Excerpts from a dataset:
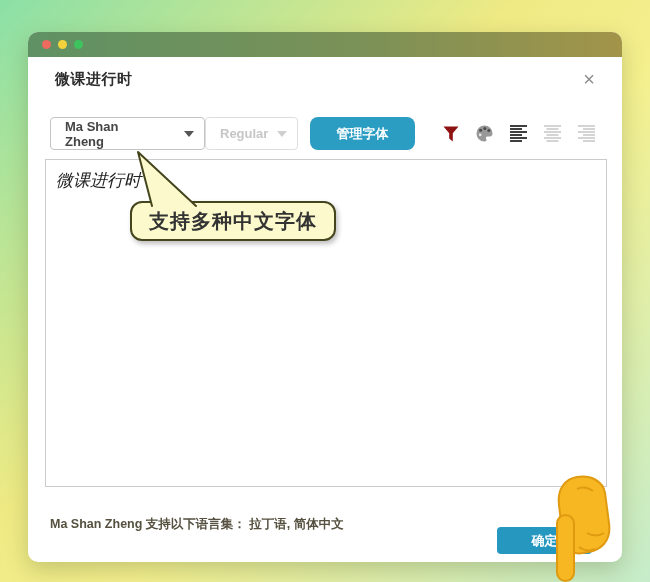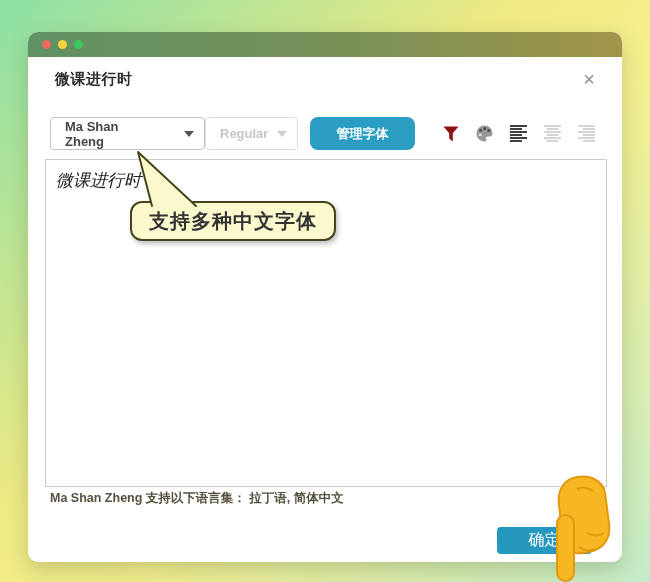--- a/index.html
+++ b/index.html
@@ -62,27 +62,27 @@
   .callout-tail { position:absolute; left:92px; top:118px; z-index:6; pointer-events:none; }
   .callout {
     position:absolute; left:102px; top:169px; width:206px; height:40px; z-index:5;
     background:#fcfacd; border:2px solid #45451d; border-radius:12px;
     box-shadow:2px 3px 5px rgba(0,0,0,.25);
     display:flex; align-items:center; justify-content:center;
     font-size:20px; font-weight:bold; color:#333333; letter-spacing:1px;
   }
 
   .status-note {
-    position:absolute; left:22px; top:458px;
+    position:absolute; left:22px; top:484px;
     font-size:12.5px; font-weight:bold; color:#55503f;
   }
   .btn-confirm {
     position:absolute; left:469px; top:495px; width:95px; height:27px;
     border:none; border-radius:4px; background:#2697bf; color:#fff;
-    font-size:16px; font-weight:normal; font-family:inherit; cursor:pointer; z-index:4;
+    font-size:13px; font-weight:bold; font-family:inherit; cursor:pointer; z-index:4;
   }
   .hand { position:absolute; left:515px; top:443px; z-index:7; pointer-events:none; }
 </style>
 </head>
 <body>
 
 <div class="window">
 
   <div class="titlebar">
     <span class="dot red"></span>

- YOUR GOAL
Going through the data above, count each line that contains "cursor" and give only that figure.

- RESULT OF THIS TASK
2